* [YOUR TASK]: Here the job is to retype the data word for word while leaving the pictures aside.
___ GIVEN DATA ___
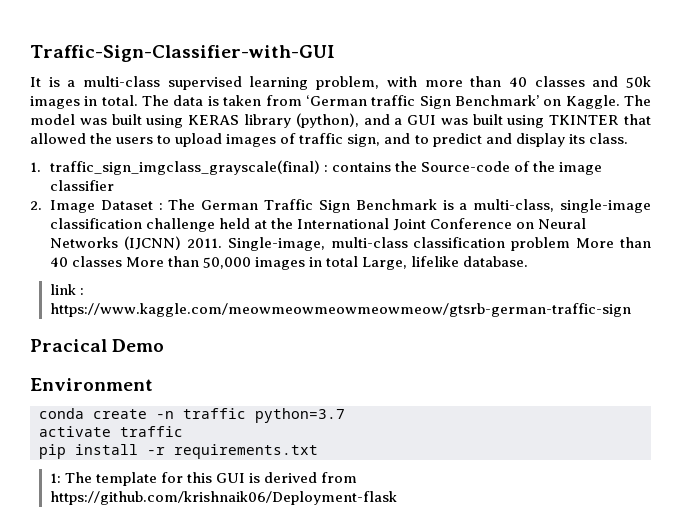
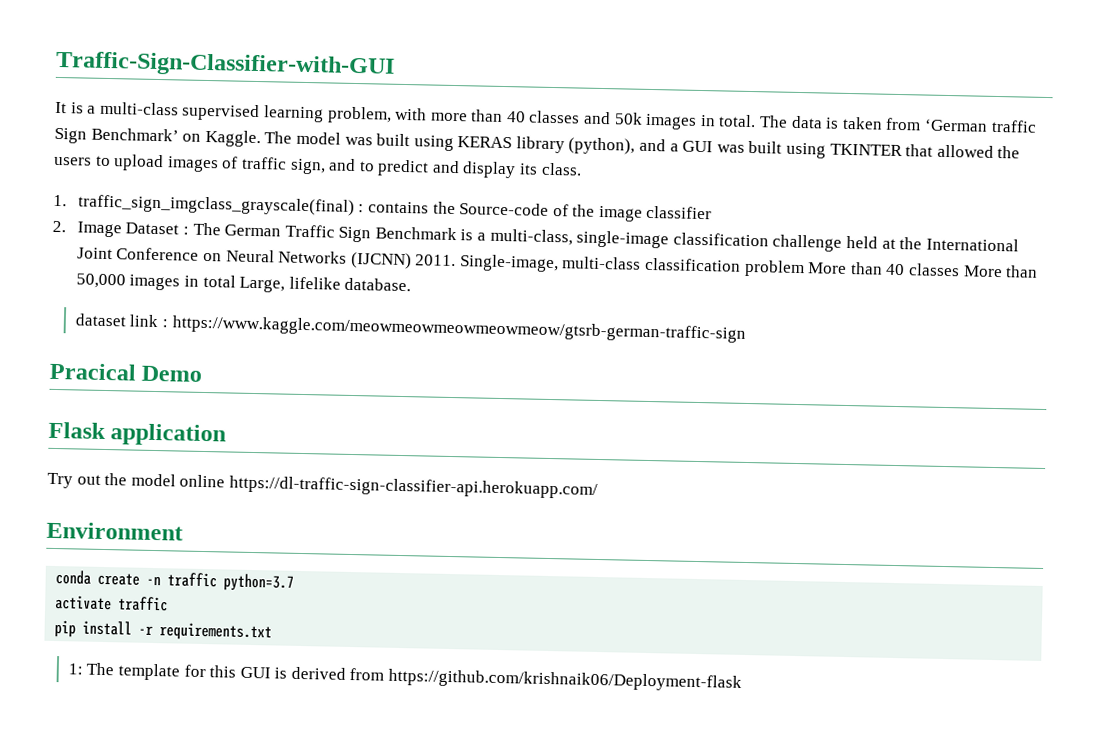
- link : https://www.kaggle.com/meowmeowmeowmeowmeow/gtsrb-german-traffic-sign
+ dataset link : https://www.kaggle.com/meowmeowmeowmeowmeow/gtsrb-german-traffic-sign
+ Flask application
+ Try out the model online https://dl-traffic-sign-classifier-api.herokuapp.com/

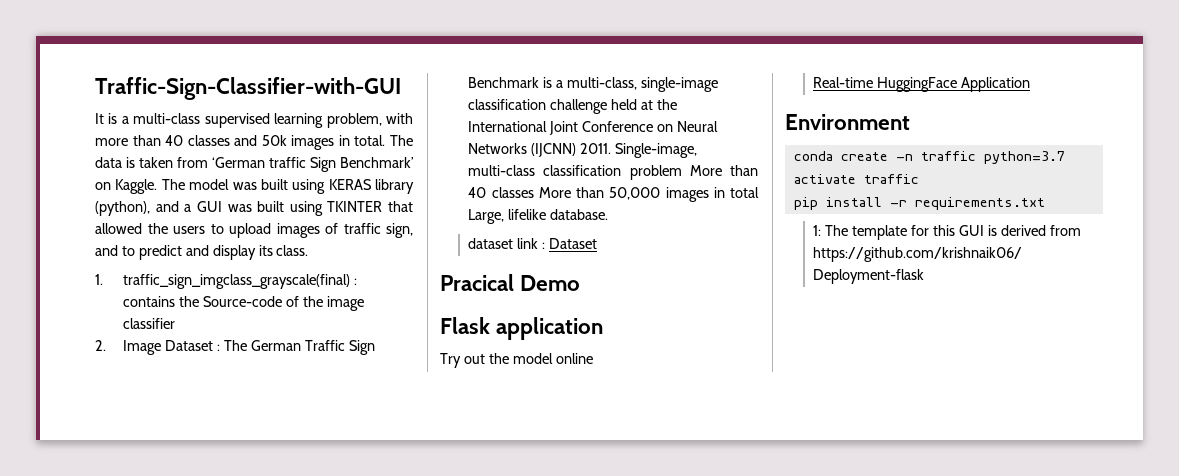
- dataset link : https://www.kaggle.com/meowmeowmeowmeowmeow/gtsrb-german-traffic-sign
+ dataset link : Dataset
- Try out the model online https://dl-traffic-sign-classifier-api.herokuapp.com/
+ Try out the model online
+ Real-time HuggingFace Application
___
* [ANSWER TO THIS TASK]:
- link : https://www.kaggle.com/meowmeowmeowmeowmeow/gtsrb-german-traffic-sign
+ dataset link : https://www.kaggle.com/meowmeowmeowmeowmeow/gtsrb-german-traffic-sign
+ Flask application
+ Try out the model online https://dl-traffic-sign-classifier-api.herokuapp.com/

- dataset link : https://www.kaggle.com/meowmeowmeowmeowmeow/gtsrb-german-traffic-sign
+ dataset link : Dataset
- Try out the model online https://dl-traffic-sign-classifier-api.herokuapp.com/
+ Try out the model online
+ Real-time HuggingFace Application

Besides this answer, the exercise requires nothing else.